Records provided =
++++++
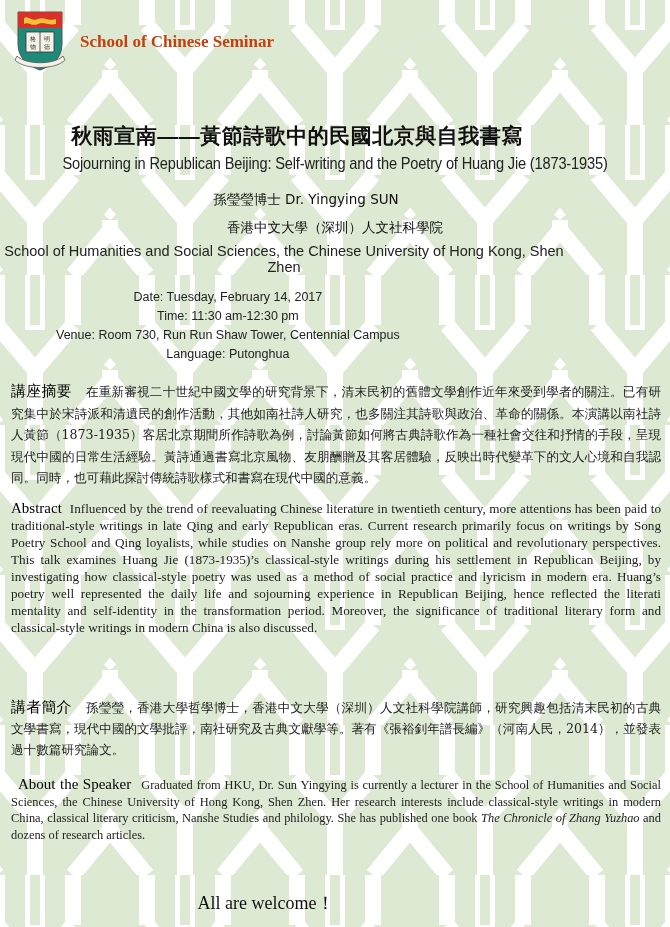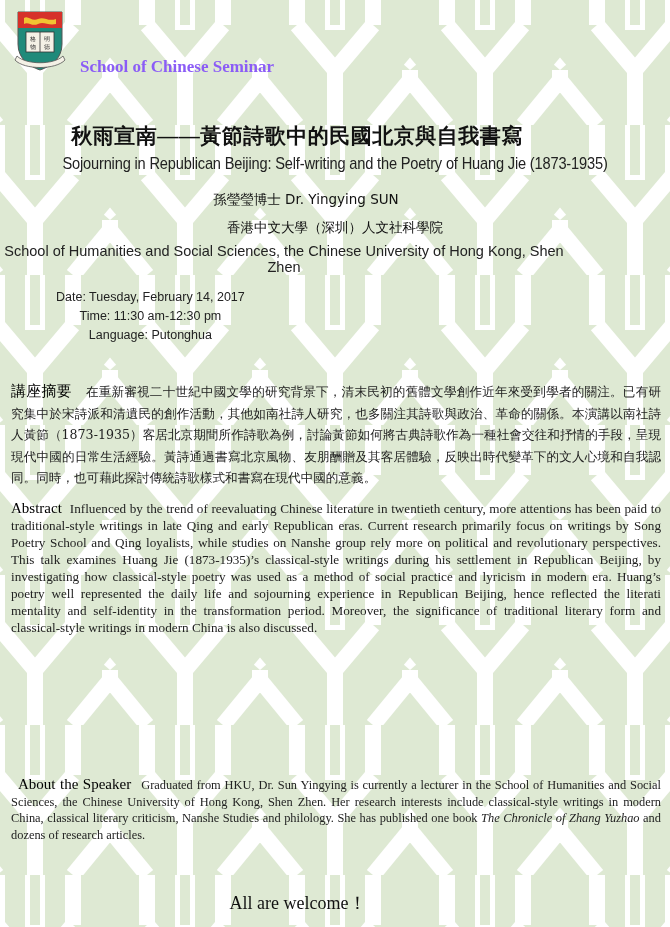"School of Chinese Seminar" .seminar-en { color: #8b5cf6 -> #c2410c; margin-top: 25px -> none }
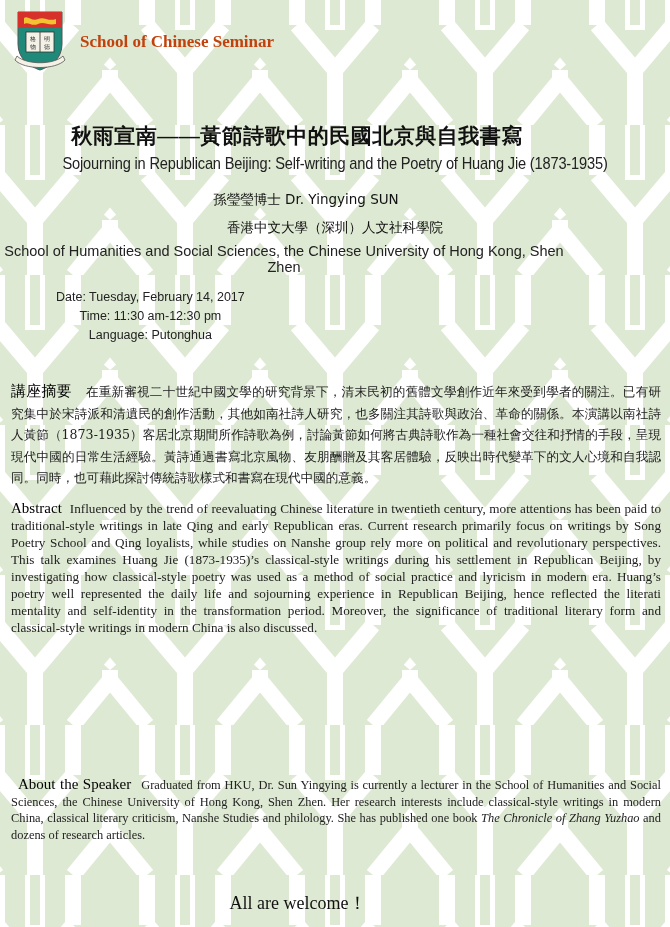"秋雨宣南——黃節詩歌中的民國北京與自我書寫" .title-zh { font-family: Liberation Serif, serif -> Liberation Sans, sans-serif }
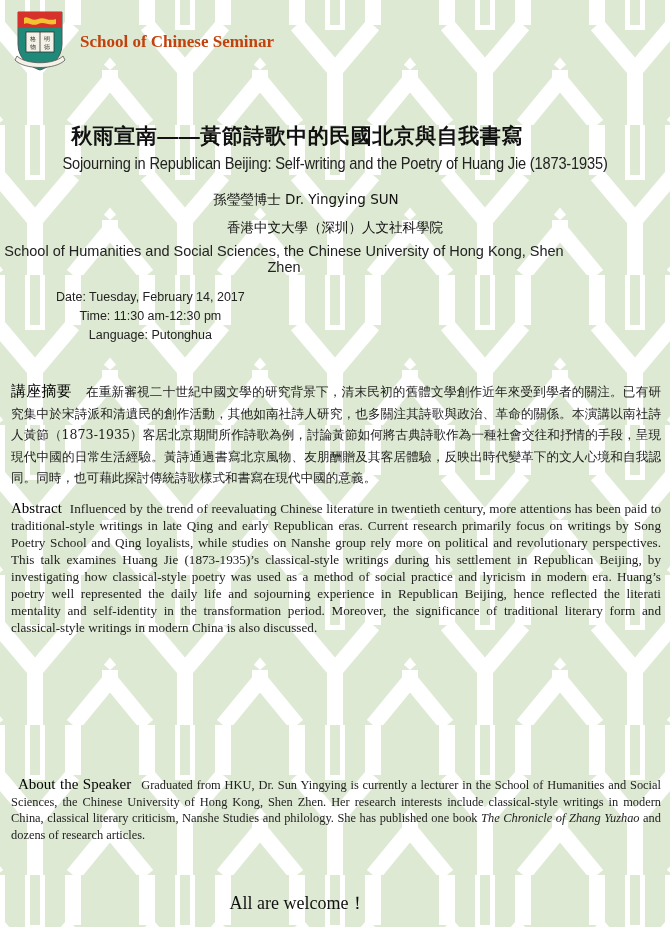"Venue: Room 730, Run Run" div { html: none -> <div>Venue: Room 730, Run Run Shaw Tower, Centennial Campus</div> }
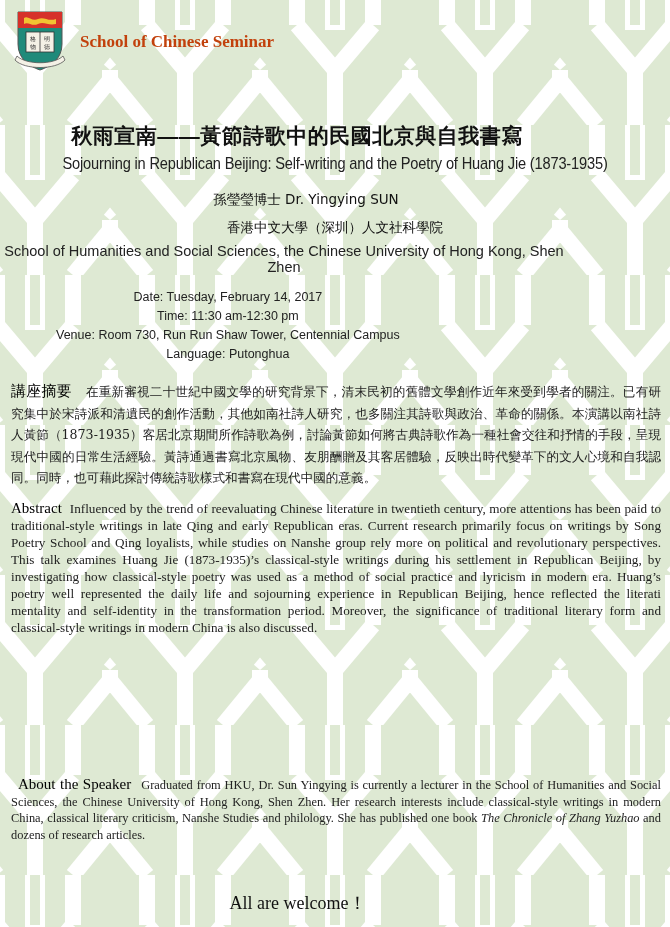"講者簡介" div.para { html: none -> <div> <span>講者簡介</span><span></span><span>孫瑩瑩，香港大學哲學博士，香港中文大學（深圳）人文社科學院講師，研究興趣包括清末民初的古典文學書寫，現代中國的文學批評，南社研究及古典文獻學等。著有《張裕釗年譜長編》（河南人民，2014），並發表過十數篇研究論文。</span> </div> }
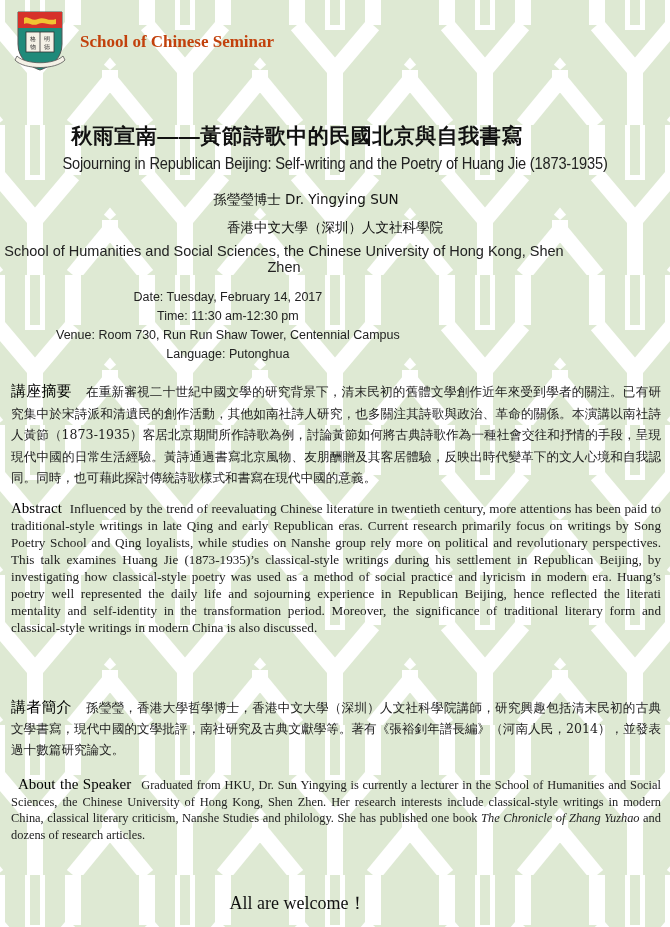"All are welcome！" .welcome { margin-left: 32px -> none }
++++++
Task objective =
In the data, the line that contains "-> <div>Venue: Room" begins the part to write out; restate it and each line after it word for word through the end, with no pictures.

Response to this exercise =
"Venue: Room 730, Run Run" div { html: none -> <div>Venue: Room 730, Run Run Shaw Tower, Centennial Campus</div> }
"講者簡介" div.para { html: none -> <div> <span>講者簡介</span><span></span><span>孫瑩瑩，香港大學哲學博士，香港中文大學（深圳）人文社科學院講師，研究興趣包括清末民初的古典文學書寫，現代中國的文學批評，南社研究及古典文獻學等。著有《張裕釗年譜長編》（河南人民，2014），並發表過十數篇研究論文。</span> </div> }
"All are welcome！" .welcome { margin-left: 32px -> none }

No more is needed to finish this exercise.